Conditions of such loans are almost always secret. In addition, recent Access to Information requests, including one response delivered to me in December, routinely black out all information related to Bombardier.
The problem, as I noted recently on these pages, is that the Access to Information Act requires a department to not release potential commercially sensitive information if the company objects. And Bombardier has been in Federal Court for years to do just that. Thus, the federal government department no longer lists Bombardier in responses to Access requests.
I can partly detail what Bombardier (previously) received only due to a 2012 Access request which listed various federal payments (but not repayments) over the decades to Bombardier. (The federal government provides some public estimates for Bombardier; they are incomplete and do not include grants, or forgiven interest payments over the decades.)

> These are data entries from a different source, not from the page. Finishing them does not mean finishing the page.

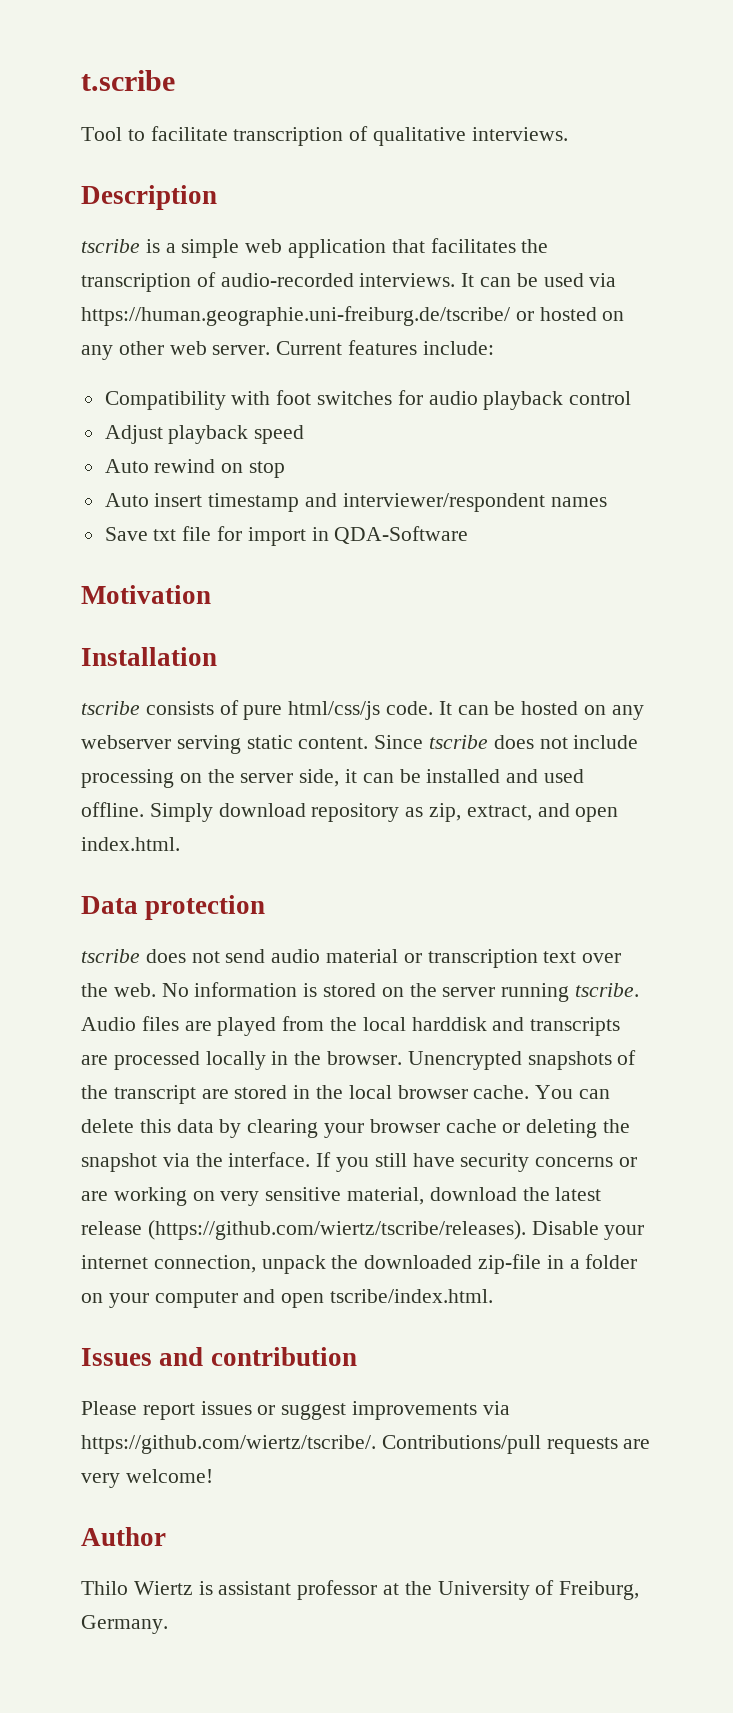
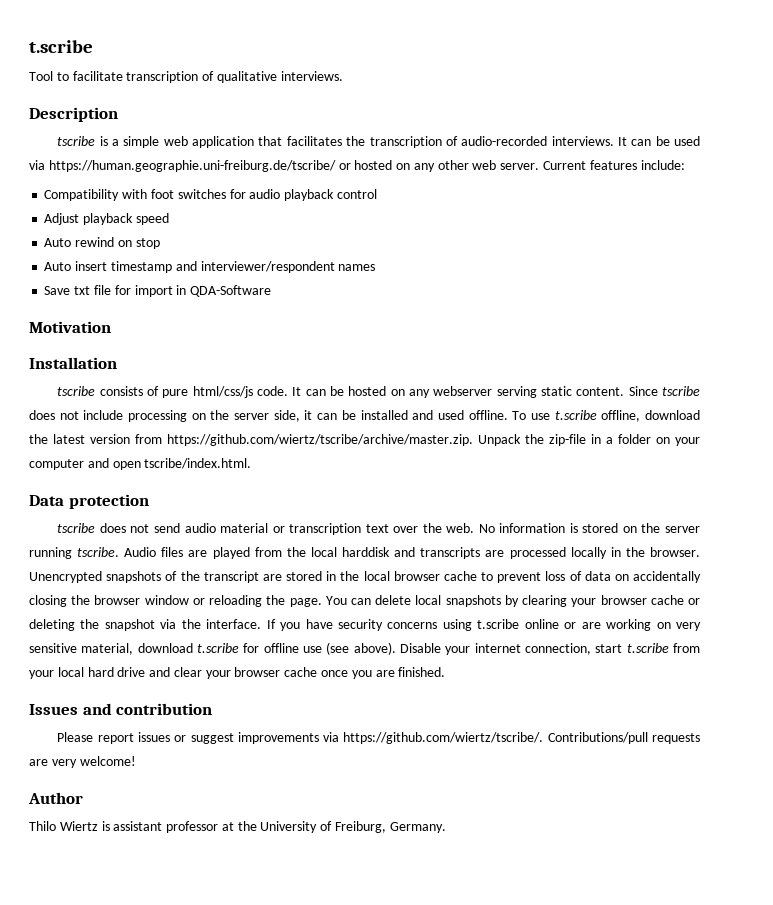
[149,803,619,822] [81,837,180,851] Simply download repository as zip, extract, and open index.html. -> [512,410,700,422] [29,434,700,446] [29,458,252,470] To use t.scribe offline, download the latest version from https://github.com/wiertz/tscribe/archive/master.zip. Unpack the zip-file in a folder on your computer and open tscribe/index.html.
[473,1085,530,1099] cache. -> [443,571,701,583] [29,595,322,607] cache to prevent loss of data on accidentally closing the browser window or reloading the page.
[139,1119,214,1133] this data -> [415,595,501,607] local snapshots
[374,1153,407,1167] still -> (301, 626) none
(614, 1162) none -> [442,619,559,631] using t.scribe online
[522,1187,602,1201] [81,1220,645,1240] [81,1254,638,1274] [81,1289,494,1308] the latest release (https://github.com/wiertz/tscribe/releases). Disable your internet connection, unpack the downloaded zip-file in a folder on your computer and open tscribe/index.html. -> [197,642,700,655] [29,667,446,679] t.scribe for offline use (see above). Disable your internet connection, start t.scribe from your local hard drive and clear your browser cache once you are finished.

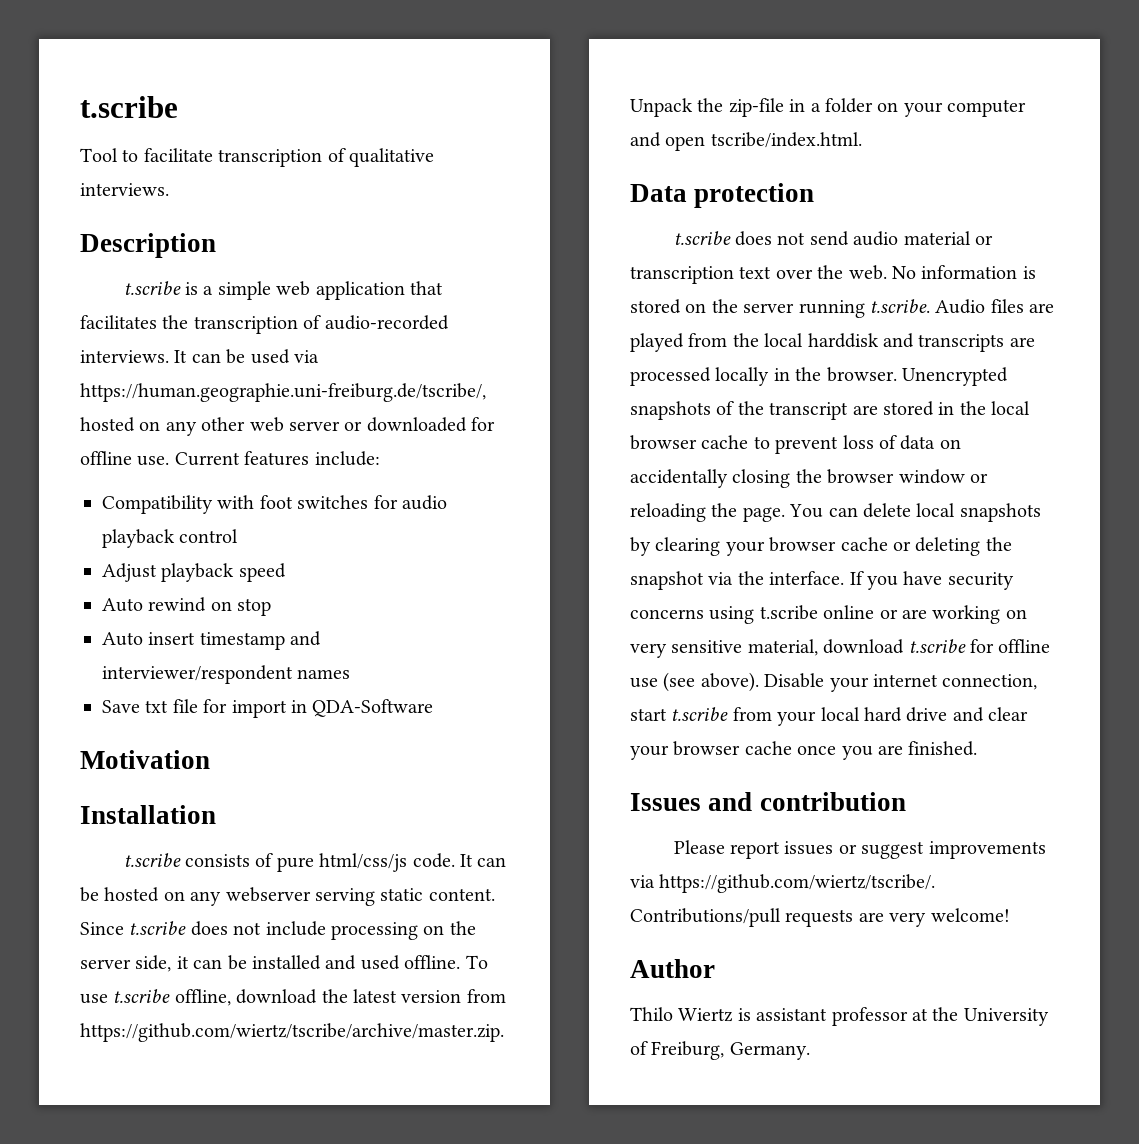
[57,136,96,146] tscribe -> [123,281,181,295] t.scribe
[48,160,351,172] https://human.geographie.uni-freiburg.de/tscribe/ or -> [80,383,486,402] https://human.geographie.uni-freiburg.de/tscribe/,
[500,163,540,170] server. -> [289,417,496,432] [80,451,170,466] server or downloaded for offline use.
[57,386,96,396] tscribe -> [123,853,181,867] t.scribe
[662,386,700,396] tscribe -> [129,921,187,935] t.scribe
[57,523,96,533] tscribe -> [673,231,731,245] t.scribe
[77,547,120,557] tscribe. -> [870,299,930,313] t.scribe.

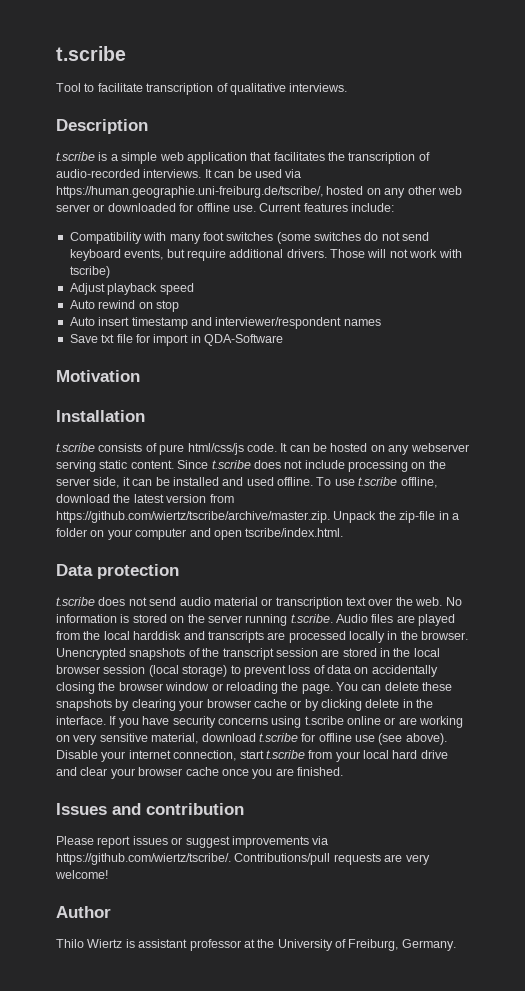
(255, 502) none -> [169,234,201,244] many
[373,495,447,510] [102,529,239,548] for audio playback control -> [276,232,430,244] [69,249,462,261] [69,266,110,278] (some switches do not send keyboard events, but require additional drivers. Those will not work with tscribe)
(849, 411) none -> [275,648,318,657] session
[701,435,749,449] cache -> [103,665,228,677] session (local storage)
[916,503,956,517] local -> [422,682,453,691] these
[915,537,1012,556] [630,571,734,590] deleting the snapshot via -> [304,699,413,711] by clicking delete in

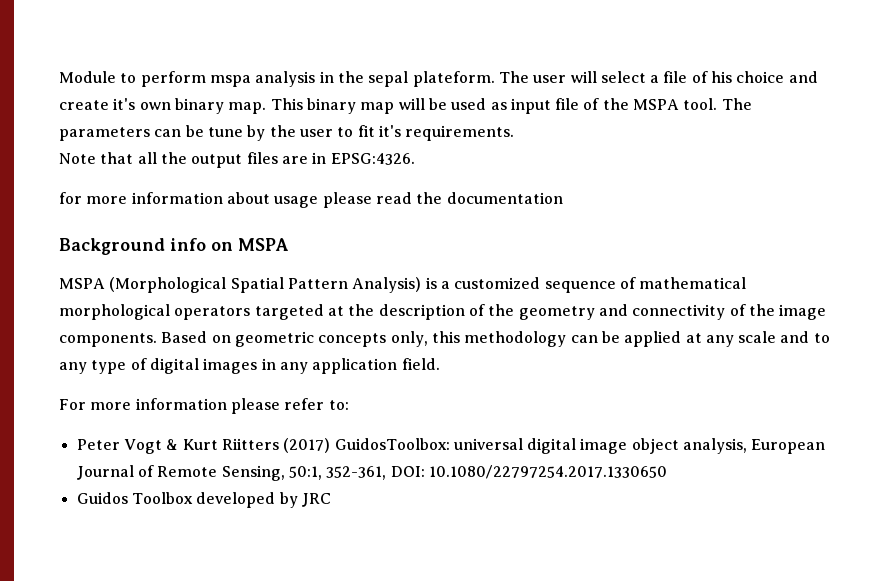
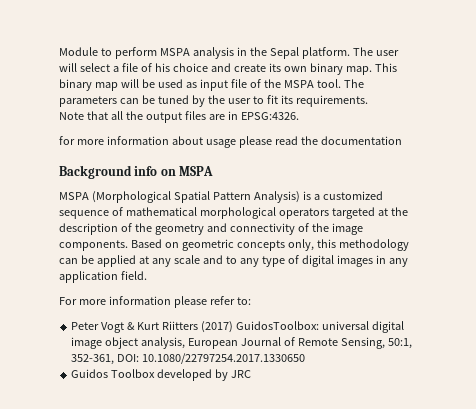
[209,75,251,87] mspa -> [159,48,190,56] MSPA
[368,71,495,87] sepal plateform. -> [269,47,350,59] Sepal platform.
[113,98,136,110] it's -> [268,63,281,72] its
[207,127,243,137] tune -> [157,95,189,104] tuned
[378,125,401,137] it's -> [280,95,293,104] its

In a 2014 report on subsidies for the Fraser Institute based on past Access requests, I chronicled Bombardier's first infusion of government cash in 1966 and until 2013. The results: Bombardier, and de Havilland, which Bombardier took over in 1992, together received 83 such taxpayer-financed cheques from the federal government alone. That was worth $2.2-billion.
After 2013, taxpayers through the Quebec government have provided another "instalment" worth $1.3-billion (last year) and Tuesday's federal allocation of $372.5-million. That adds up to 85 disbursements in total – at least that I could track. Also, the federal government wrote off $108-million in third party-loans to buyers of Bombardier aircraft in 2008.
With some updates for inflation for the above, it appears Bombardier (including de Havilland) received about $4.1-billion from the federal and Quebec governments since 1966. That assumes no other province beyond Quebec, and no federal department beyond the department of Innovation, Science and Economic Development, has disbursed additional money to Bombardier. Given the Access to Information blackouts for Bombardier, that is not a safe assumption.
Also, other countries may well have provided additional cash from their taxpayers: Bombardier has facilities in Mexico, for example, and thus may have received loans or grants from that country's taxpayers.
Thus, reliving Groundhog Day with Bombardier year-in and year-out, may be a regular experience that extends beyond just Canada's taxpayers.
Mark Milke is the author of multiple reports on the economics of government subsidies to business.